Abstract

Salmonella strains harboring tandem chromosomal duplications have been identified following selection for expression of a histidine biosynthetic gene whose promoter is deleted. In such strains, tandem duplications fuse the selected his gene to “foreign” regulatory elements, thereby allowing gene expression. Selection is made for hisD + activity in deletion strain hisOG203. Among the revertants, strains harboring tandem chromosomal duplications have been identified by a number of their properties. (1) Their HisD + phenotype is genetically unstable. (2) Such instability is dependent on recombination ( recA) activity. (3) Genetic tests demonstrate that these strains are merodiploid for large regions (up to 25%) of the Salmonella genome. (4) Recipient strains that inherit the HisD + phenotype of these duplication-carrying revertants also inherit the donor's merodiploid state. (5) In certain revertants the functional hisD + gene and the sequence which promotes merodiploid transductant formation are linked to chromosomal markers located far from the normal his region.
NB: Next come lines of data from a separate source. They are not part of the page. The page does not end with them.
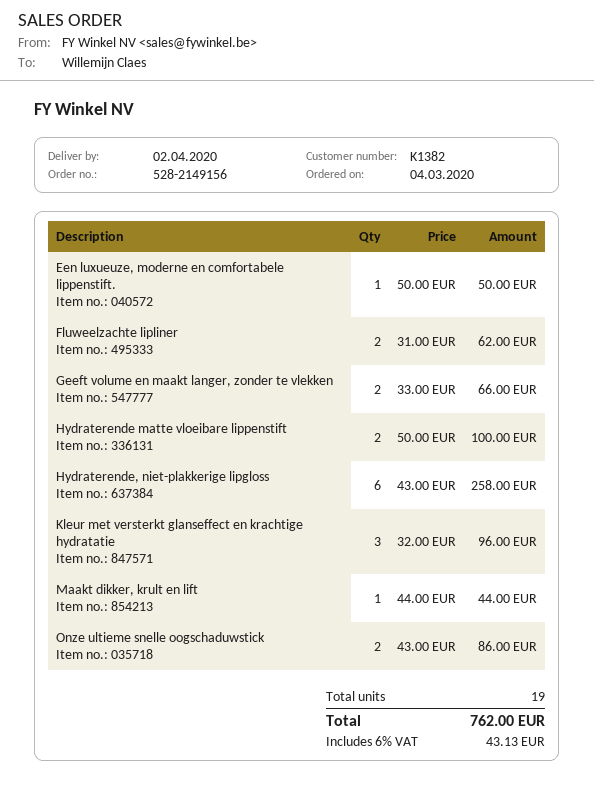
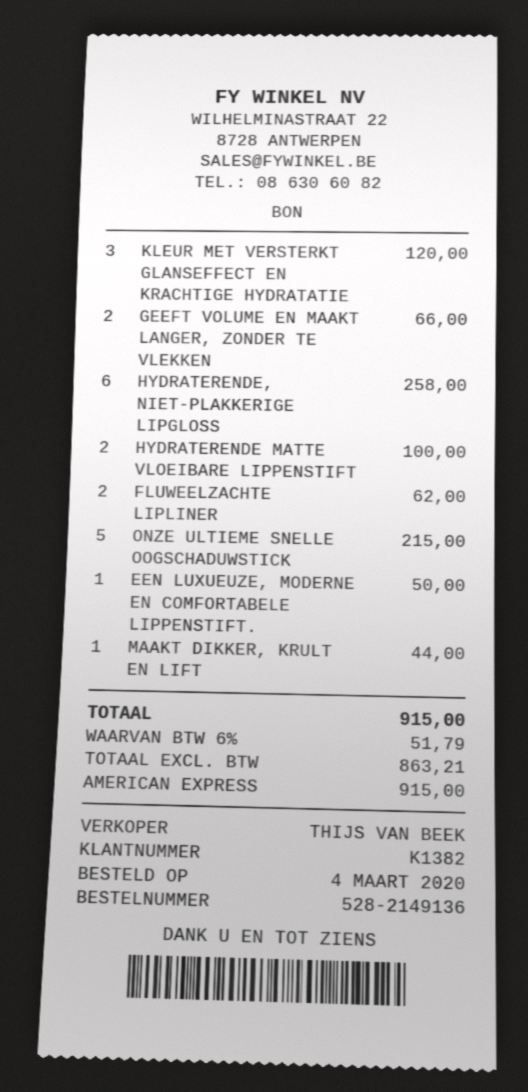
order number: 528-2149156 -> 528-2149136
Kleur met versterkt glanseffect en krachtige hydratatie: 3 for 96.00 -> 3 for 120.00
Onze ultieme snelle oogschaduwstick: 2 for 86.00 -> 5 for 215.00
tax: 6% = 43.13 -> 6% = 51.79
total: 762.00 -> 915.00

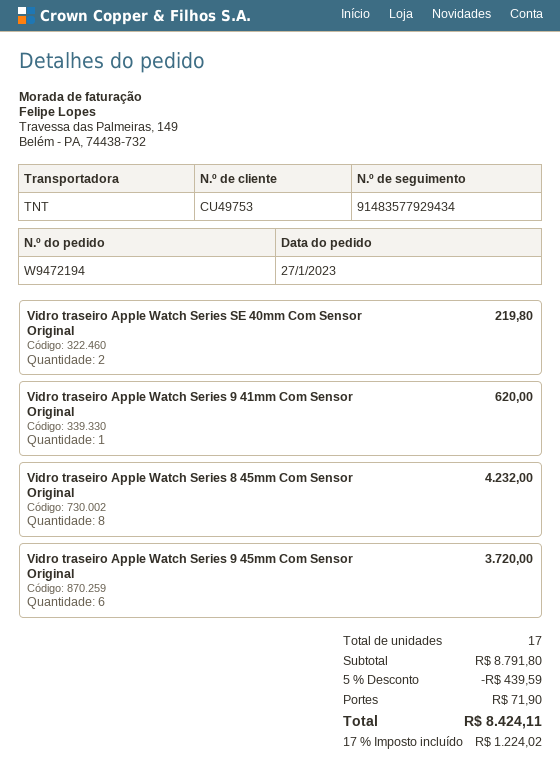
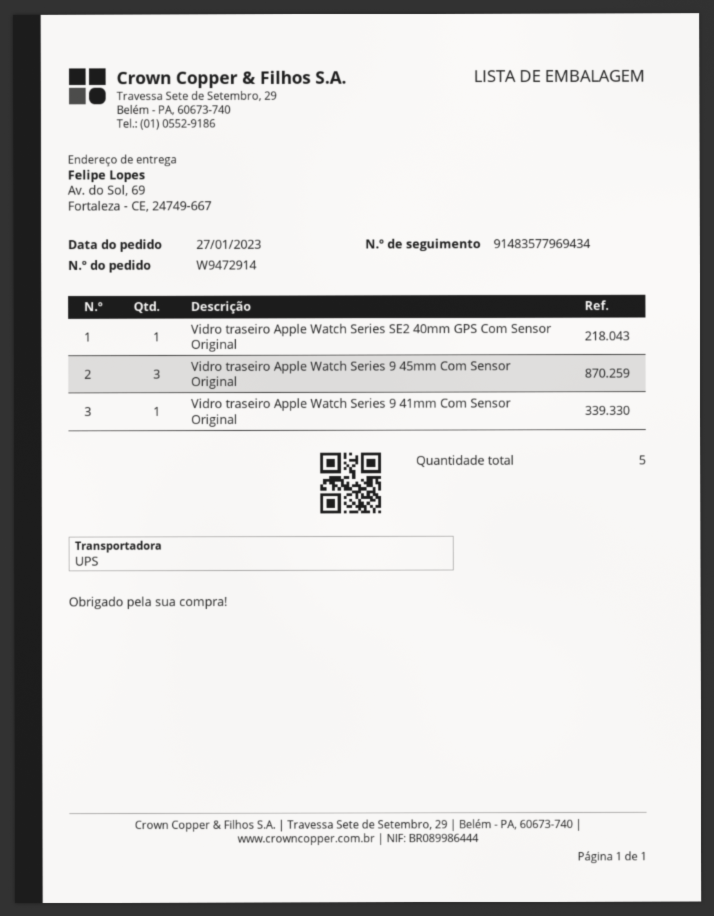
order number: W9472194 -> W9472914
shipping method: TNT -> UPS
tracking number: 91483577929434 -> 91483577969434
Vidro traseiro Apple Watch Series SE 40mm Com Sensor Original: 2 -> none
Vidro traseiro Apple Watch Series 8 45mm Com Sensor Original: 8 -> none
Vidro traseiro Apple Watch Series 9 45mm Com Sensor Original: 6 -> 3
Vidro traseiro Apple Watch Series SE2 40mm GPS Com Sensor Original: none -> 1
total quantity: 17 -> 5

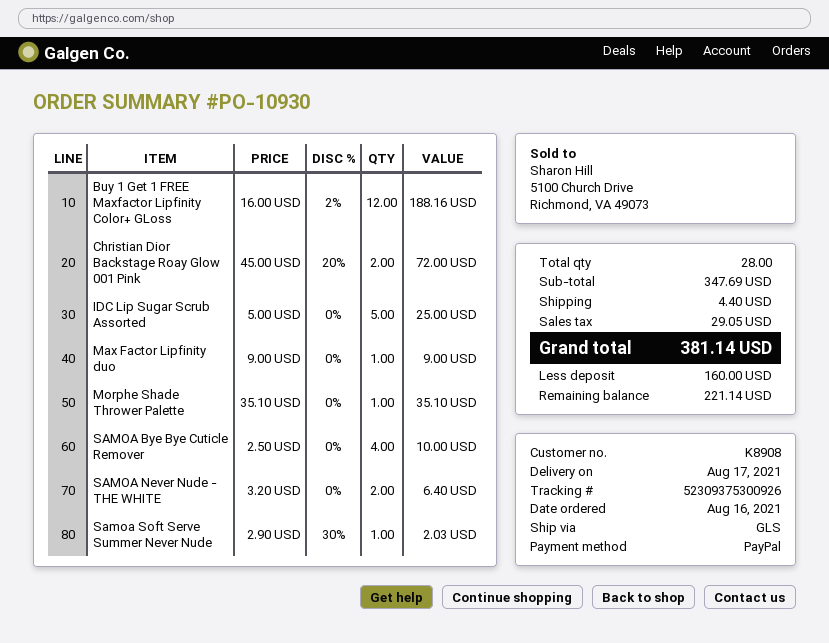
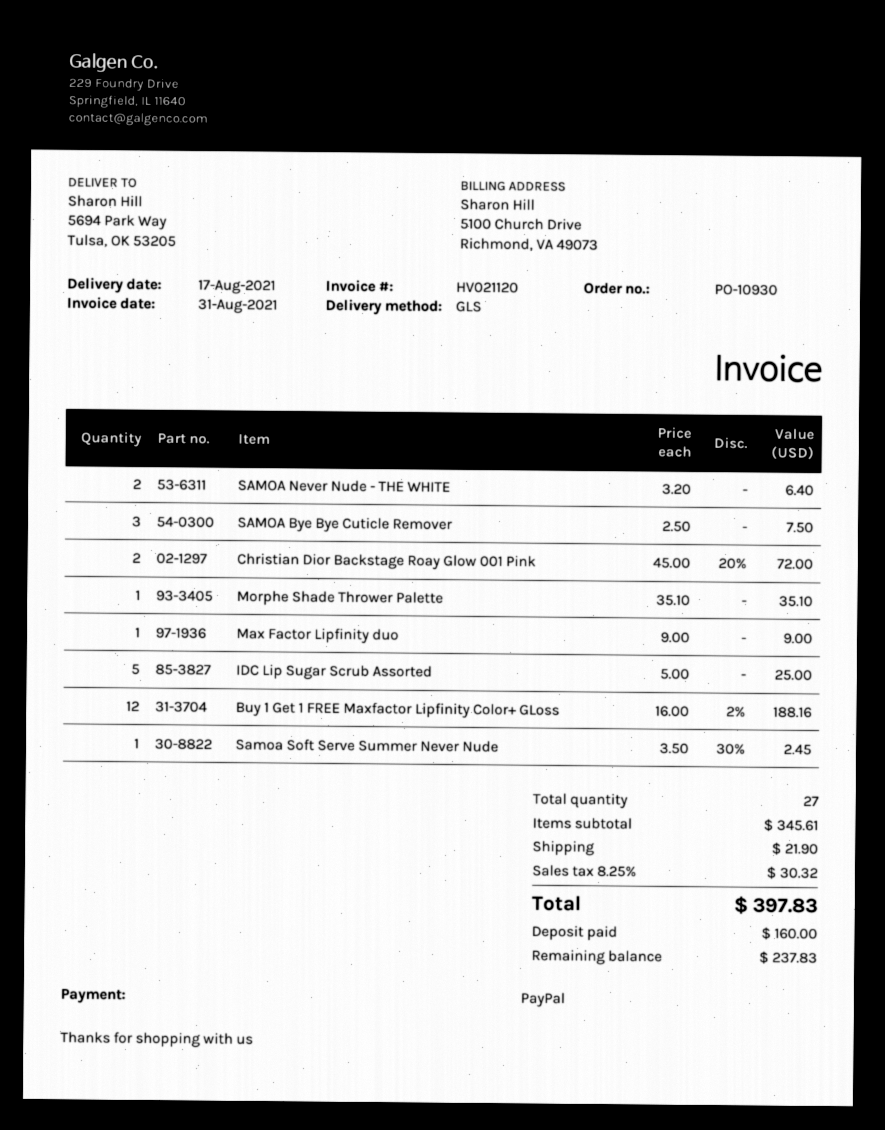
SAMOA Bye Bye Cuticle Remover: 4 x 2.50 = 10.00 -> 3 x 2.50 = 7.50
Samoa Soft Serve Summer Never Nude: 1 x 2.90 - 30% = 2.03 -> 1 x 3.50 - 30% = 2.45
total quantity: 28 -> 27
subtotal: 347.69 -> 345.61
shipping: 4.40 -> 21.90
tax: 29.05 -> 30.32
total: 381.14 -> 397.83
balance: 221.14 -> 237.83

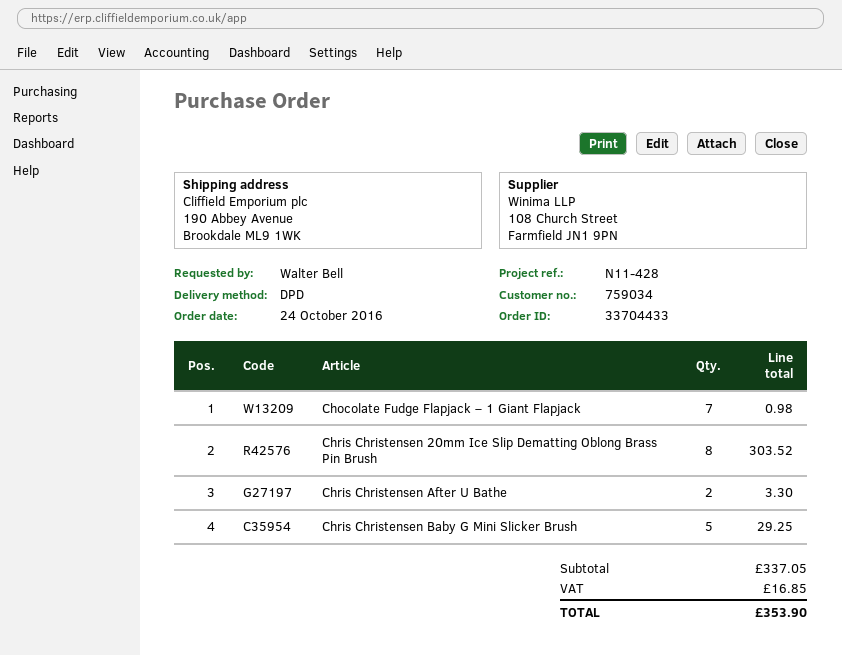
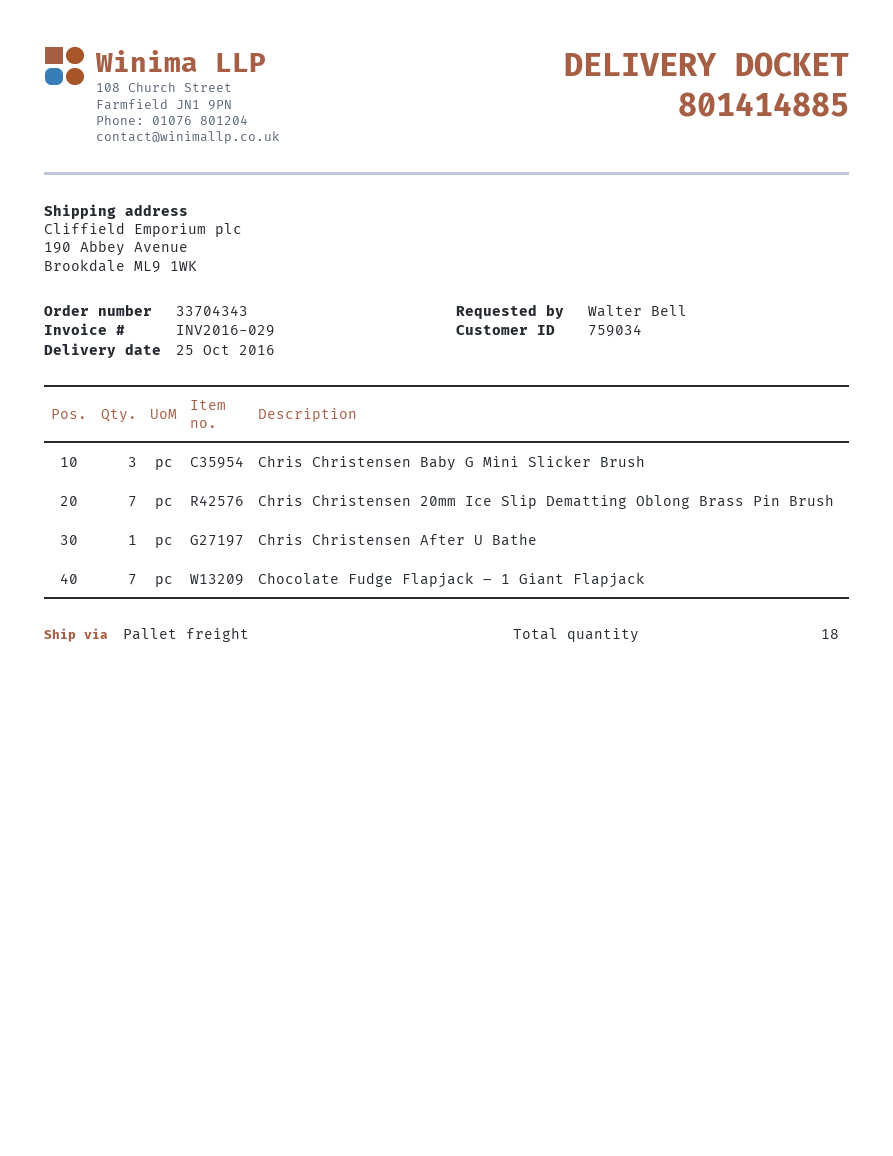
order number: 33704433 -> 33704343
shipping method: DPD -> pallet freight
Chris Christensen 20mm Ice Slip Dematting Oblong Brass Pin Brush: 8 -> 7
Chris Christensen After U Bathe: 2 -> 1
Chris Christensen Baby G Mini Slicker Brush: 5 -> 3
Previous reports have concluded that the instability of strains isolated by this selection is due to translocation of the hisD + gene to an extrachromosomal element (the pi-histidine factor). We believe that in all strains we have tested (33 independent isolates) instability can better be accounted for as due to tandem duplication events which permit expression of hisD. At least two mechanisms are responsible for duplication formation. One mechanism is dependent on recombination function and generates identical revertants having a duplication of 16% of the chromosome. A second mechanism operates independently of recombination activity; individual duplications produced by this process have variable endpoints.